I spoke to him at length about Ford's aggressive deceleration fuel shutoff feature. This feature is a perfect complement to the hypermiling technique of "driving without breaks".

The fuel shutoff feature uses more than half-a-dozen variables to calculate when to shutoff the fuel going into the engine. The main three are: throttle position/ brakes applied, engine RPM, and load (A/C, defrost, read window defrost, all other electric current draw: lights, radio). The other variables are items such as engine temp, vehicle speed.

For example, when coasting down from any high-way speed (foot off the gas pedal), or even city road speeds, the engine computer will shut off the gas to the fuel injectors.

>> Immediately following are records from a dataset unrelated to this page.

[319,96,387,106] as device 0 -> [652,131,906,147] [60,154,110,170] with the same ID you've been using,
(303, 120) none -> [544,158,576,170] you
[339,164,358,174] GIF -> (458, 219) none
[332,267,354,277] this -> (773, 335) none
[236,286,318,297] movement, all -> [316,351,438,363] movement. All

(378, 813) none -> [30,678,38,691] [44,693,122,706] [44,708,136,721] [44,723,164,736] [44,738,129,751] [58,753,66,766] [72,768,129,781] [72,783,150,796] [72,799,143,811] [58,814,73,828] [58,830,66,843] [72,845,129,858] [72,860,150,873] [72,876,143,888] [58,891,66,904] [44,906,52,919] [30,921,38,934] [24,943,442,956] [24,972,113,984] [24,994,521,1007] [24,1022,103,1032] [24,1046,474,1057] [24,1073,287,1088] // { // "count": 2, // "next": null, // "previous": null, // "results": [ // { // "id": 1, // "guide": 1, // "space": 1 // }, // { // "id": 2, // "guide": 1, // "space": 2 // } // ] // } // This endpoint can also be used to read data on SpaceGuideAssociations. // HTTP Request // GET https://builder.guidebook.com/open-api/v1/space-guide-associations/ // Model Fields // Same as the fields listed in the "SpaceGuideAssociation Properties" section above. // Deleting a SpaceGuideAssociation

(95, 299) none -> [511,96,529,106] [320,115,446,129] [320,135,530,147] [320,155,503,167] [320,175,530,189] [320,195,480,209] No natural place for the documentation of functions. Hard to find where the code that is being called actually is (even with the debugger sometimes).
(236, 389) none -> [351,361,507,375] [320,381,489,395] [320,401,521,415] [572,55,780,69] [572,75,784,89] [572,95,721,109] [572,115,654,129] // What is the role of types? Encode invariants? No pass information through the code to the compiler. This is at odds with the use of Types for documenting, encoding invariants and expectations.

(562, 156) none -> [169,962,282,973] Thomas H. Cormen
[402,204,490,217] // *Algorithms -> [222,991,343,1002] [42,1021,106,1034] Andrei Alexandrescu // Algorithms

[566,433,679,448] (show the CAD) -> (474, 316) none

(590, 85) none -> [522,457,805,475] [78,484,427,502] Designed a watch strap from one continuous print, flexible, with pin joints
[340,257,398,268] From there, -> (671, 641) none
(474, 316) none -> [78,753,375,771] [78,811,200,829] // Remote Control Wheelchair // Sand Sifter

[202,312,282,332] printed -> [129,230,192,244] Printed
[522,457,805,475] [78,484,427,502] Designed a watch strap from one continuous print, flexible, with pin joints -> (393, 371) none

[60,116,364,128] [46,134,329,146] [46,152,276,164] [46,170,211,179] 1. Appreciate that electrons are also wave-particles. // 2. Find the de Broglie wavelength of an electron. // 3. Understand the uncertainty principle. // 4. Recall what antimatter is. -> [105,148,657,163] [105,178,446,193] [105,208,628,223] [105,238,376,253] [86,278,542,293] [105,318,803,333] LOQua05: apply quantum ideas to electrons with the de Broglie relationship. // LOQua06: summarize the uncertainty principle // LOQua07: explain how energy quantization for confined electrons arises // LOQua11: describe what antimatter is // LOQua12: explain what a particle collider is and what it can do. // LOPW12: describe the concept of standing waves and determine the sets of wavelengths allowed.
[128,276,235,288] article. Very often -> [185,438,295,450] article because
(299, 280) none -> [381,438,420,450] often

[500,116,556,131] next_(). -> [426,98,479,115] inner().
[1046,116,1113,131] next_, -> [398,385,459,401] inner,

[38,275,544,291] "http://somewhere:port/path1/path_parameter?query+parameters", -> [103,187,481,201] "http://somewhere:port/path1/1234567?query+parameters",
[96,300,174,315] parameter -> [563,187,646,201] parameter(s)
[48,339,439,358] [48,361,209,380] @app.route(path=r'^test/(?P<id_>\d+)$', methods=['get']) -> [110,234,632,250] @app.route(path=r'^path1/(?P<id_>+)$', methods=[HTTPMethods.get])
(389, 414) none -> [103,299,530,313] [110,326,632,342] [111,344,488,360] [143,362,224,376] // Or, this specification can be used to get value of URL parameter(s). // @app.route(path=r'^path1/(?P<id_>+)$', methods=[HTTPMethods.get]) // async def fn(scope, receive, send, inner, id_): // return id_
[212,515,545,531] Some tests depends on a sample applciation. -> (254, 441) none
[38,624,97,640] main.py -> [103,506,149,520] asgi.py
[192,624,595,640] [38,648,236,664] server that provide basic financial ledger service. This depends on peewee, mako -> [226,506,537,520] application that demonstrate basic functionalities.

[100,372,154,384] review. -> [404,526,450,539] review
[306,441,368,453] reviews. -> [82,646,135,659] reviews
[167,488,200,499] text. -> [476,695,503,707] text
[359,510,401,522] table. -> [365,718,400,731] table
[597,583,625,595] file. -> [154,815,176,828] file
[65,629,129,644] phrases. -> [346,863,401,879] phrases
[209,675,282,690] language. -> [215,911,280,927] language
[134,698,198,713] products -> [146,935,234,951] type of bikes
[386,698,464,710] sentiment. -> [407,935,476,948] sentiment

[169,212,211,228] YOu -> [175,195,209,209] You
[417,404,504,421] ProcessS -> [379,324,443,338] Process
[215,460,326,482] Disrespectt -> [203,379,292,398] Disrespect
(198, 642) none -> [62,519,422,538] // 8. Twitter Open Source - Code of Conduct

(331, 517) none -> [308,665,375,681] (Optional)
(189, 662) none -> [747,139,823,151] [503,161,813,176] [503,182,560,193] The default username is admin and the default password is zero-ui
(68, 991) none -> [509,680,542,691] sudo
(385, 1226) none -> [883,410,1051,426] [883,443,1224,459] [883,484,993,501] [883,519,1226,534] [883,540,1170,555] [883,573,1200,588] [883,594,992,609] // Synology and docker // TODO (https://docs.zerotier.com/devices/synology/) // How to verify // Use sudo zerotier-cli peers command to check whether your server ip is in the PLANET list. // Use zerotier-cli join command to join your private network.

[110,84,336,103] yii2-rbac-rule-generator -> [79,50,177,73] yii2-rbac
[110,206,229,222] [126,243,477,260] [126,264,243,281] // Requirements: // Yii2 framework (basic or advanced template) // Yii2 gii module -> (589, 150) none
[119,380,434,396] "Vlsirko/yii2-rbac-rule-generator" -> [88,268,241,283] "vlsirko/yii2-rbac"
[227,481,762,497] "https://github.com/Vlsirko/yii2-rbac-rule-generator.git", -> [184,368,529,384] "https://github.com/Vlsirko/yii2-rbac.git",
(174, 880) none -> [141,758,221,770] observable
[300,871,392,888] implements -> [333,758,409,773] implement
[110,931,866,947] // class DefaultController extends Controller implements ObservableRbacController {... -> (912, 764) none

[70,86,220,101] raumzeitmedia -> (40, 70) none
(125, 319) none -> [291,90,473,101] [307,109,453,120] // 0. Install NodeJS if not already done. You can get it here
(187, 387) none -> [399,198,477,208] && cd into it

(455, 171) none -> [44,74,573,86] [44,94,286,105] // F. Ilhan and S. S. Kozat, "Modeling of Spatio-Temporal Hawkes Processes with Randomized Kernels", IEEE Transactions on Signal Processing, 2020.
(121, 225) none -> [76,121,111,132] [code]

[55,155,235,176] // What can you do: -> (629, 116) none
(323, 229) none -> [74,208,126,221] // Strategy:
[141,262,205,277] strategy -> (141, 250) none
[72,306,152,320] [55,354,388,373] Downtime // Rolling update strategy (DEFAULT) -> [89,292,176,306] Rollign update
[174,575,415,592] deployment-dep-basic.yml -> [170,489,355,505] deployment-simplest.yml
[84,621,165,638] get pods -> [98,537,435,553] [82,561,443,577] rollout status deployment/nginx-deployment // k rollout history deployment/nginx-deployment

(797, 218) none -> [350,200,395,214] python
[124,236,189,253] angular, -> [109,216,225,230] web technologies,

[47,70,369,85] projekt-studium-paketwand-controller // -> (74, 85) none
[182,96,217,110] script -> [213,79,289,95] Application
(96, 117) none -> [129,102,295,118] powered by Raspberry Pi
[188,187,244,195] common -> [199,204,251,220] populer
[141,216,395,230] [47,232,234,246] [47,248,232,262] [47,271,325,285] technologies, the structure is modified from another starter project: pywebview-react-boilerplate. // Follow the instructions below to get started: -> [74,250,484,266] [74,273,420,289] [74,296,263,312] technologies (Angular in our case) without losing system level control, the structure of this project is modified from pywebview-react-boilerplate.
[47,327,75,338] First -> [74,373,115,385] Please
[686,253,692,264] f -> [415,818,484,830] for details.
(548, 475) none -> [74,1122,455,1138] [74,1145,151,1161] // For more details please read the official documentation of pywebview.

When the vehicle nears stopping speed (say at a traffic light) the computer then will turn back on fuel to the engine to maintain a minimum of 600 RPM (the standard idle speed). So do not use the Advanced hypermiling techniques of turning off the engine when coasting down a long hill, or even putting the transmission in neutral to coast. The engine computer shuts off fuel (and turns it back on) way faster and safer, than any human could.

The other feature we talked about was the variable valve timing for the two cam shafts. This is not a switch that has two settings: economy or performance. The engine computer can adjust the timing of both the intake and exhaust valves (independently) to provide a (relatively) infinite range of timings as necessary to respond to throttle position. This provides both economy and performance from the same engine. There is no need to use a high octane fuel to attempt modify valve timing for better gas mileage, with the Twin independent variable camshaft timing (Ti-VCT), the engine computer determines the best valve timing. I asked how I could know if the computer was using maximum economy timing, he said there was no way for me to know, he recommended I use the eco-mode in the display.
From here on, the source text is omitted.